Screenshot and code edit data
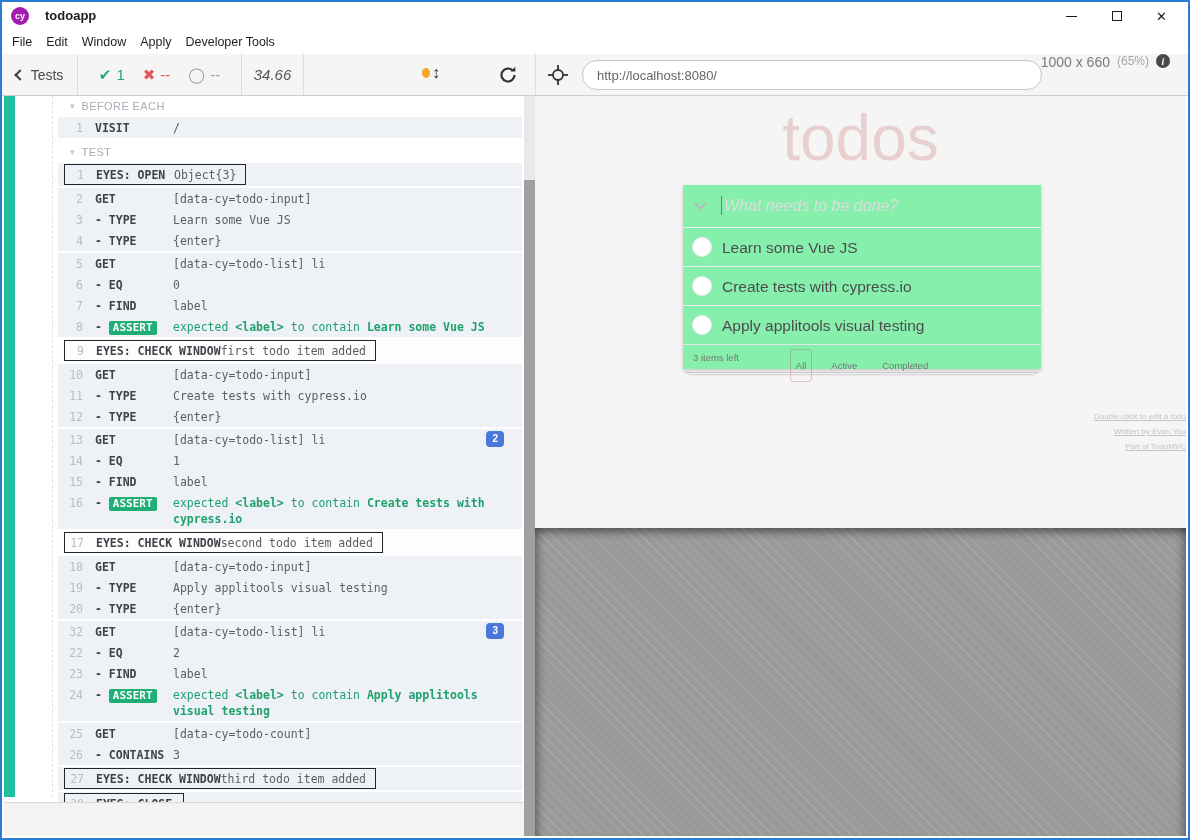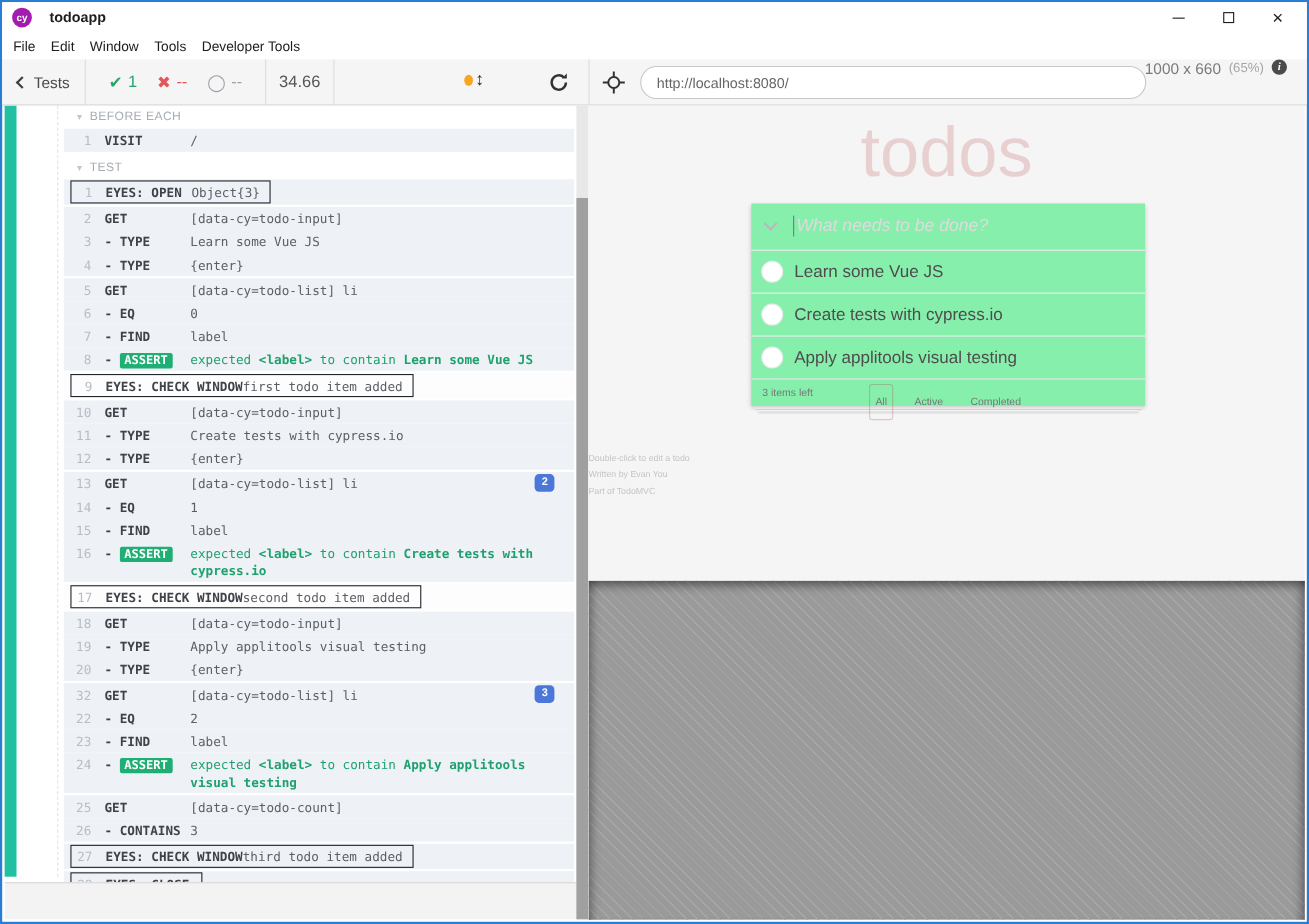"Tools" span.menu-item { text: Tools -> Apply }
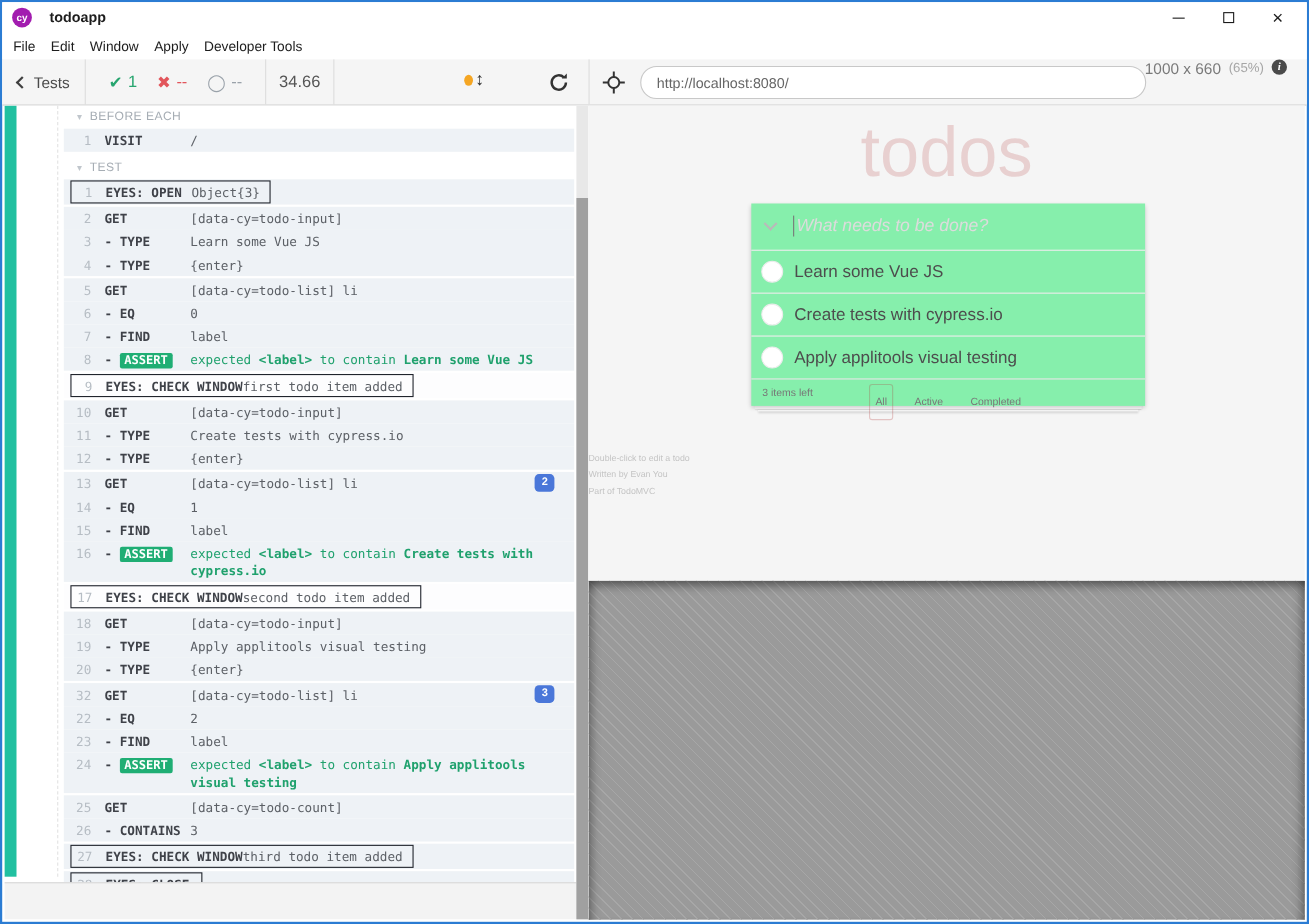"34.66" .duration { font-style: none -> italic }
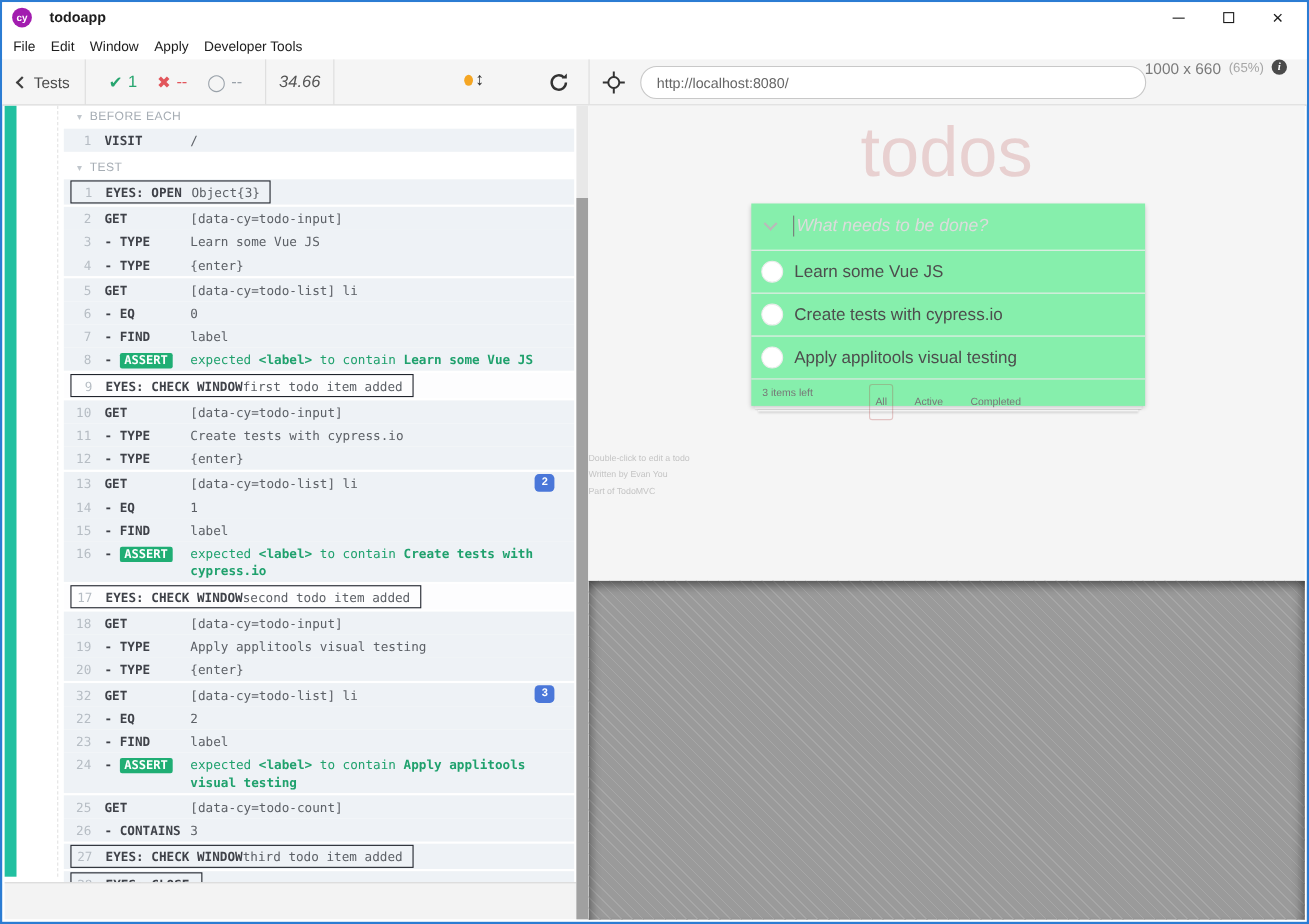"Double-click to edit a todo" .app-info { text-align: left -> right; text-decoration: none -> underline }
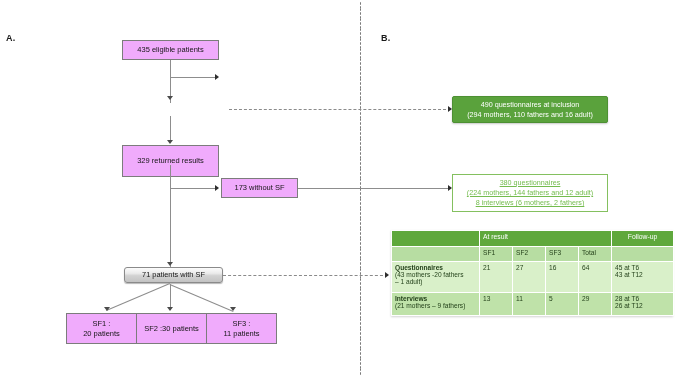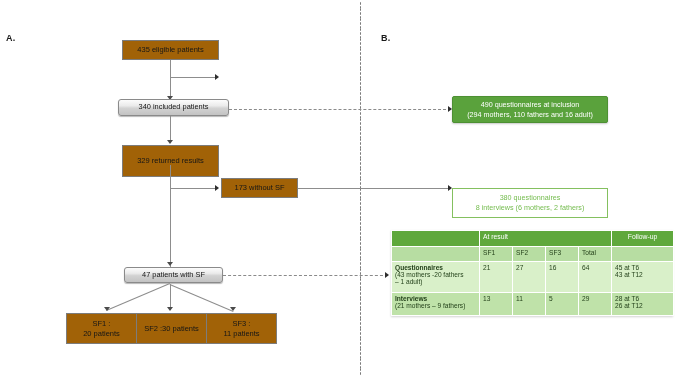"435 eligible patients" .box { background: #a16207 -> #f0abfc }
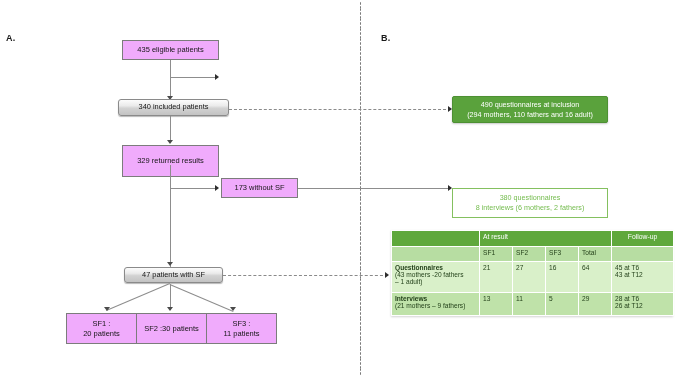"340 included patients" div.box-3d { html: <div> <span>340 included patients</span> </div> -> none }
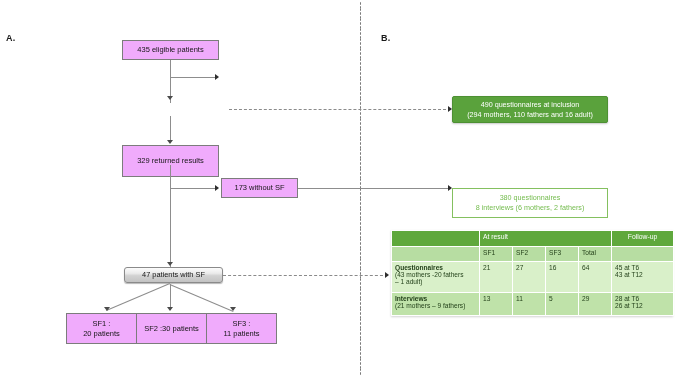"380 questionnaires" div.gbox-outline { height: 30px -> 38px; text-decoration: none -> underline; top: 188px -> 174px }
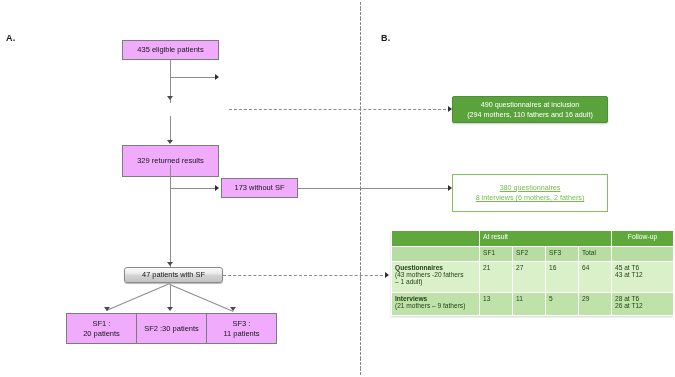"(224 mothers, 144 fathers and" span { html: none -> <span>(224 mothers, 144 fathers and 12 adult)</span> }
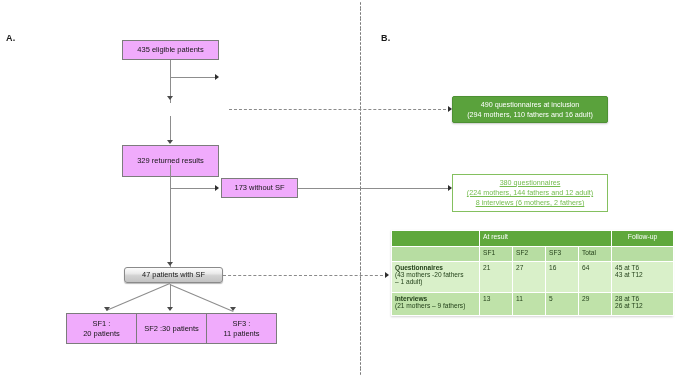"47 patients with SF" span { text: 47 -> 71 }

● **What the task asks**:
Beginning with the line that contains "html: none ->" in the data above, please copy each line exactly until the last line, both ends included, skipping any pictures.

● **Task solution**:
"(224 mothers, 144 fathers and" span { html: none -> <span>(224 mothers, 144 fathers and 12 adult)</span> }
"47 patients with SF" span { text: 47 -> 71 }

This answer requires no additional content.